No, I didn’t say, “I think, therefore I am.” I said, “I am, because you are.” The African phrase is a translation of the word “ubuntu,” its elongated version goes along the lines of: My humanity is bound up in yours, for we can only be human together (as summarized by Desmond Tutu). It’s a pretty revolutionary concept to our Americanized, individualistic mind. The idea of diversity being necessary to recognizing that we need one another’s diversity to be funneled into a collaborative method of living in order to achieve optimal livelihood and community isn’t necessarily preached in our society. But perhaps it should be. At any rate, an organization named Ubuntu is achieving great success in having their message be told, and I think it pertinent we all take a listen.
Based in Port Elizabeth, South Africa, the Ubuntu Education Fund (Ubuntu for short) is a non-profit organization that has developed since its commencement in 1999 to provide household, health, educational, and career services to approximately 400,000 individuals of the Port Elizabeth community. The main aim of the organization is to create pathways to direct those born into poverty out of it, such pathways are importantly long-term, and sustainable.
What do we mean when we say sustainable? In sum, Ubuntu strives to make an organization bigger than those who found it in 1999. It wants to enable a community of born and raised South Africans capable of providing the pathway out of poverty without the help of foreign aid.
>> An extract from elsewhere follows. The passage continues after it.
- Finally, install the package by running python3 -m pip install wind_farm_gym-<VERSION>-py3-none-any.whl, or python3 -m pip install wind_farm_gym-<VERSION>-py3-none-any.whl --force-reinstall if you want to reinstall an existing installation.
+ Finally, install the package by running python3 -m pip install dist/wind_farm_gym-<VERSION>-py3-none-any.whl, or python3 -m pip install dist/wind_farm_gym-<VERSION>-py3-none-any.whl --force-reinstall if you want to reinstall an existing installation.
It wants to one day see these mechanisms for pathway building (health, education, resources) as basic human rights, not rewards of privilege. For Ubuntu, diversity does not act as an isolating force, it acts as a community builder. This is what got me, and this is what I think many communities—especially college campuses—can use as a learning model.
So in the wake of a recent scandal related to racial and ethnic diversity on my campus, we have looked to the model of Ubuntu. We want to not only recognize diversity, learn of its implications, and celebrate it, but we also want to embrace it—use it to our advantage. The Ubuntu campus club at Bucknell is hosting a Spotlight on Human Rights event this Tuesday, October 6 in which several school clubs—Gay Straight Alliance, Active Minds, ATHENA Women’s Group, Black Student Union, and Students for a Free Tibet—are putting forth presentations or performances dedicated to diversity in some way. The event follows our collaborating event—the Solidarity March—that is a walk of remembrance for individuals that have had their lives taken or negatively impacted by discrimination associated to diversity.
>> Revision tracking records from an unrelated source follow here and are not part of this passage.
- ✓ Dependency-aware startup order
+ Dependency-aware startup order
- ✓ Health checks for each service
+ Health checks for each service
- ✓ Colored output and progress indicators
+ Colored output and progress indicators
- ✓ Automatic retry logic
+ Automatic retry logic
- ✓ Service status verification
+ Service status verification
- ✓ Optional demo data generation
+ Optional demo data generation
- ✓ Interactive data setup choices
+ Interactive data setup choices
The event has received mixed reviews. Claims stating that highlighting diversity at a school that has a privileged student body is hypocritical, that it only further divides the divisions already present, and is merely a way in which privileged students can justify their status. I beg to differ. It has also been argued, and I agree, that though we may be a majority of privileged students, that is not a shared quality to every person partaking passionately in the planning efforts and production of the event. In addition, it has been argued that, and I agree, the event shows the worst way to attempt to bridge division in a community is to ignore the division in full. Why not look diversity in the face and say, “I see you, I accept your existence, let’s work from here?”
To those students that reject the event, I feel as though they are a product living in the shadow of the American ideology of individualism, of class structure, of only having witnessed diversity to be necessary for the way in which our society functions. Our society functionality is clearly grounded on the basis of success being achieved in social mobility or maintenance, which requires the existence of a class structure. But in attempts to rid our lives of striving for privilege that inevitably only perpetuates it, I think it necessary to start linking arms instead of stepping on shoulders. It takes embracing diversity to begin that process—a process of which can only be done collectively.
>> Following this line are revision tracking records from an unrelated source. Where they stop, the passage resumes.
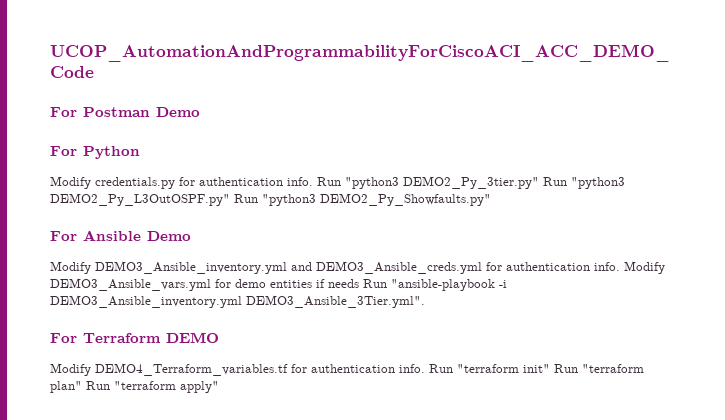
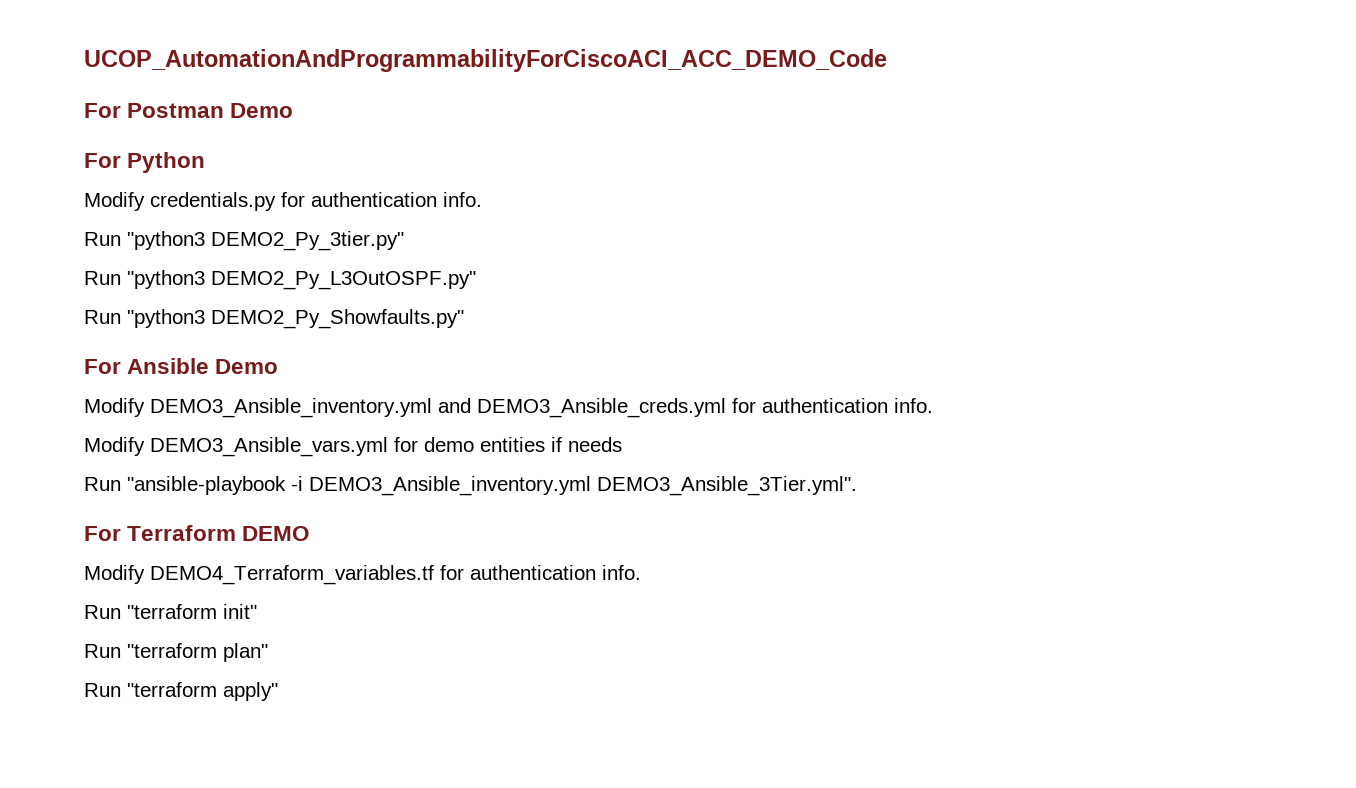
- Modify credentials.py for authentication info. Run "python3 DEMO2_Py_3tier.py" Run "python3 DEMO2_Py_L3OutOSPF.py" Run "python3 DEMO2_Py_Showfaults.py"
+ Modify credentials.py for authentication info.
+ Run "python3 DEMO2_Py_3tier.py"
+ Run "python3 DEMO2_Py_L3OutOSPF.py"
+ Run "python3 DEMO2_Py_Showfaults.py"
- Modify DEMO3_Ansible_inventory.yml and DEMO3_Ansible_creds.yml for authentication info. Modify DEMO3_Ansible_vars.yml for demo entities if needs Run "ansible-playbook -i DEMO3_Ansible_inventory.yml DEMO3_Ansible_3Tier.yml".
+ Modify DEMO3_Ansible_inventory.yml and DEMO3_Ansible_creds.yml for authentication info.
+ Modify DEMO3_Ansible_vars.yml for demo entities if needs
+ Run "ansible-playbook -i DEMO3_Ansible_inventory.yml DEMO3_Ansible_3Tier.yml".
- Modify DEMO4_Terraform_variables.tf for authentication info. Run "terraform init" Run "terraform plan" Run "terraform apply"
+ Modify DEMO4_Terraform_variables.tf for authentication info.
+ Run "terraform init"
+ Run "terraform plan"
+ Run "terraform apply"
Yes, I am American, and yes, I am privileged. I am also a part of a larger movement to change the typical consequences of these conditions. It’s worth noting that the Ubuntu Education Fund started off in the same exact place. And now look at it; it’s on its way to being a diverse, self-functioning organization, in large part due to its non-American, founding philosophy of Ubuntu. I may be bound to an American stereotype, but I, along with many peers, recognize I can be bound to something larger than that. So I am not because I think, I am because you are. Amongst what, or whom, do you find yourself bounded to?